Sabtu, 07 September 2019 05:42 UTC
Ilustrasi.
JATIMNET.COM, Surabaya – Peneliti Indonesia Corruption Watch, Kurnia Ramadhan menyebut revisi UU KPK yang disahkan dalam rapat paripurna DPR-RI, Kamis 5 September 2019 lalu sebagai upaya agar komisi anti rasuah itu menjadi lembaga yang tidak independen.
Kurnia mengatakan sejumlah bentukan badan baru dan keharusan koordinasi dengan aparat penegak hukum yang lain dalam menjalankan tugas dan fungsi KPK dalam agenda pemberantasan korupsi sebagai bentuk upaya pelemahan KPK secara institusional.
Ia mencatat kewajiban koordinasi dengan Kejaksaan Agung dalam hal penuntutan perkara, pembentukan Dewan Pengawas, serta larangan membuka kantor perwakilan menunjukkan KPK sudah tidak lagi independen.
BACA JUGA: Ini Pasal Paling Kontroversial dalam Revisi UU KPK Menurut ICW
“Dewan Pengawas ini adalah representasi dari pemerintah dan DPR yang ingin campur tangan dalam kelembagaan KPK. Sebab, mekanisme pembentukan Dewan Pengawas bermula dari usul presiden dengan membentuk panitia seleksi, lalu kemudian meminta persetujuan dari DPR,” ungkap Kurnia melalui rilis yang diterima Jatimnet.com, Sabtu 7 September 2019.
Kurnia menyebut, tugas Dewan Pengawas yang memberikan izin kepada penyidik KPK dalam melakukan fungsi penyadapan. Ia menyebut permintaan izin itu justru akan memperlambat penanganan tindak pidana korupsi dan bentuk intervensi atas penegakan hukum yang berjalan di KPK.
“Selama ini KPK dapat melakukan penyadapan tanpa izin dari pihak manapun dan faktanya hasil sadapan KPK menjadi bukti penting di muka persidangan untuk menindak pelaku korupsi,” jabarnya.

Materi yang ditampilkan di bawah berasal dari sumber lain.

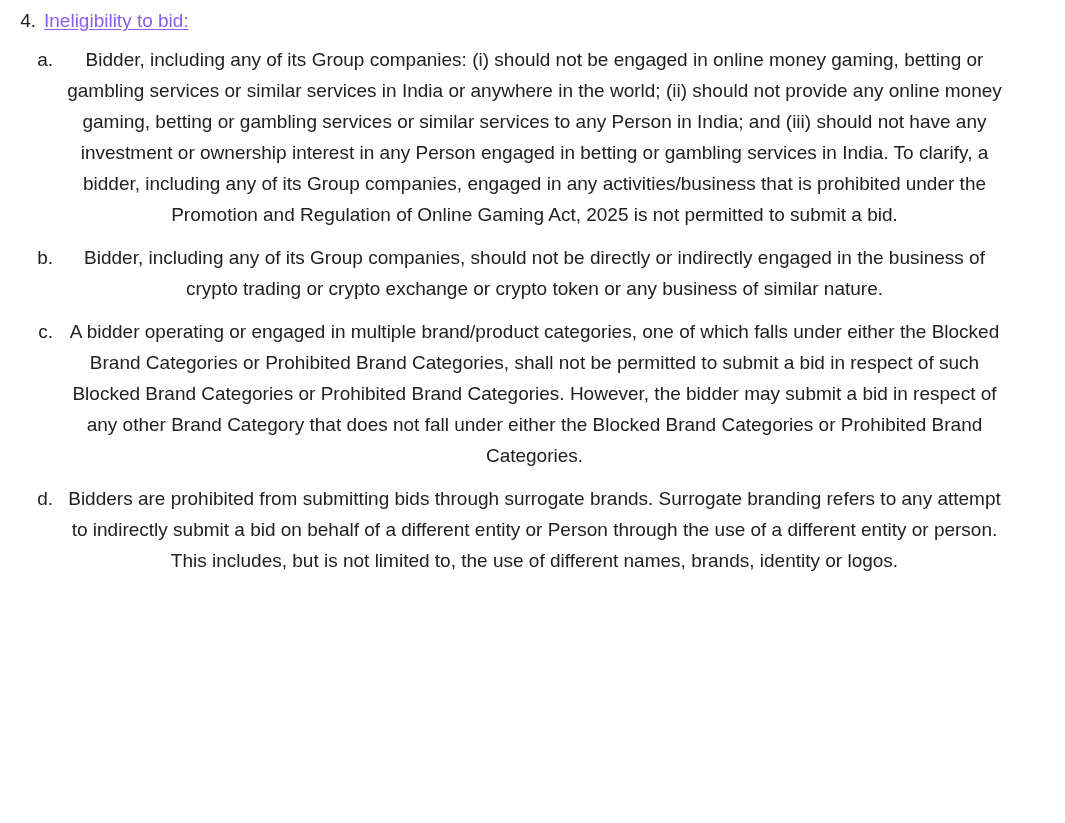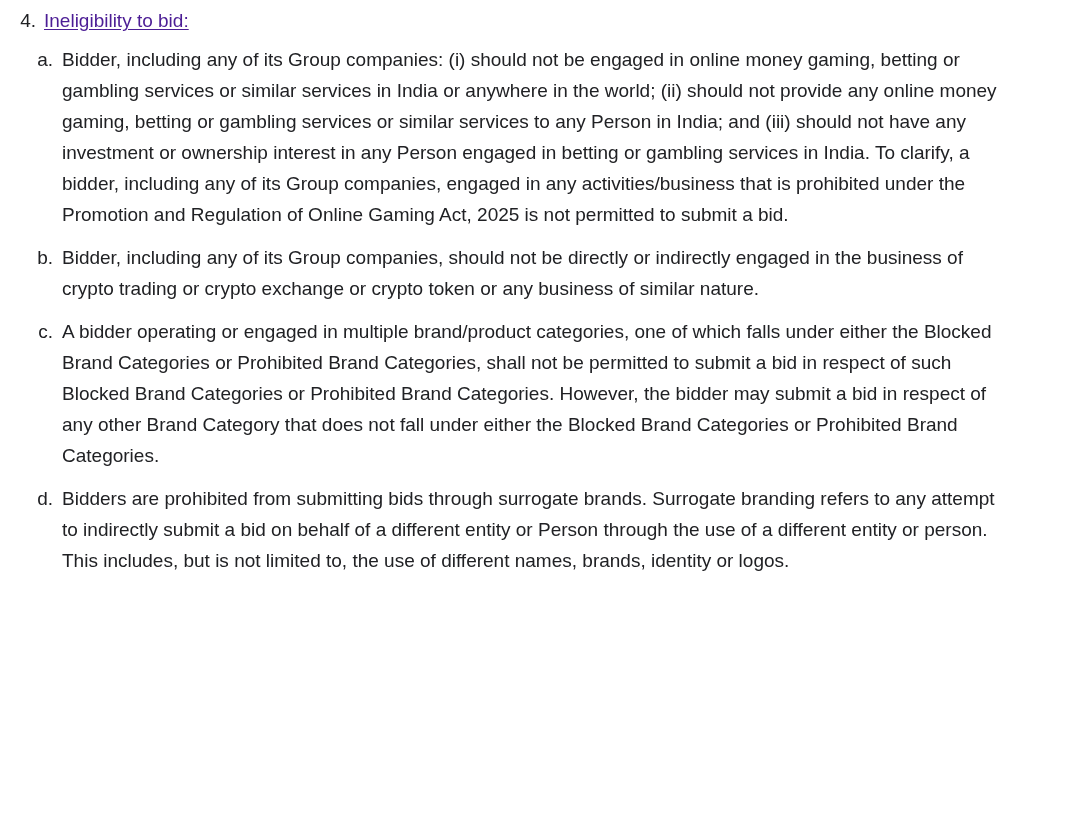"Ineligibility to bid:" .clause-heading { color: #4c1d95 -> #8b5cf6 }
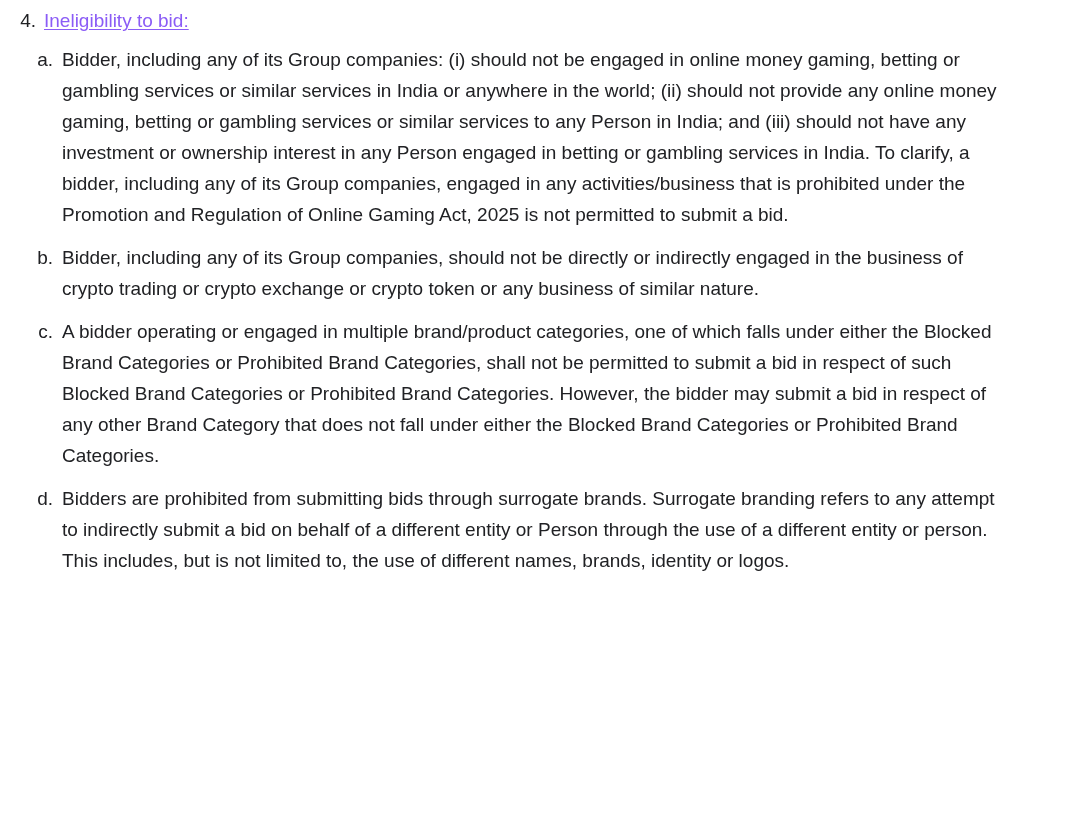"Bidder, including any of its" .sub-text { text-align: left -> center }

BACA JUGA: Koalisi Masyarakat Sipil Jatim Curigai Pelemahan KPK dari Dalam
Selain itu, dalam revisi UU KPK yang baru, tugas penuntutan KPK harus berkoordinasi dengan Kejaksaan Agung, menurutnya malah menghambat percepatan penanganan sebuah perkara.
“Karena pada dasarnya KPK adalah sebuah lembaga yang menggabungkan fungsi penyelidikan, penyidikan, dan penuntutan dalam satu atap,” jelasnya.
Disamping itu, penghapusan kewenangan KPK untuk mengangkat penyelidik dan penyidik independen menunjukkan upaya pelemahan di tubuh KPK.
Hal tersebut bertentangan dengan putusan Mahkamah Konstitusi tahun 2016 yang menegaskan kewenangan KPK untuk mengangkat penyidik di luar dari institusi kepolisian atau kejaksaan.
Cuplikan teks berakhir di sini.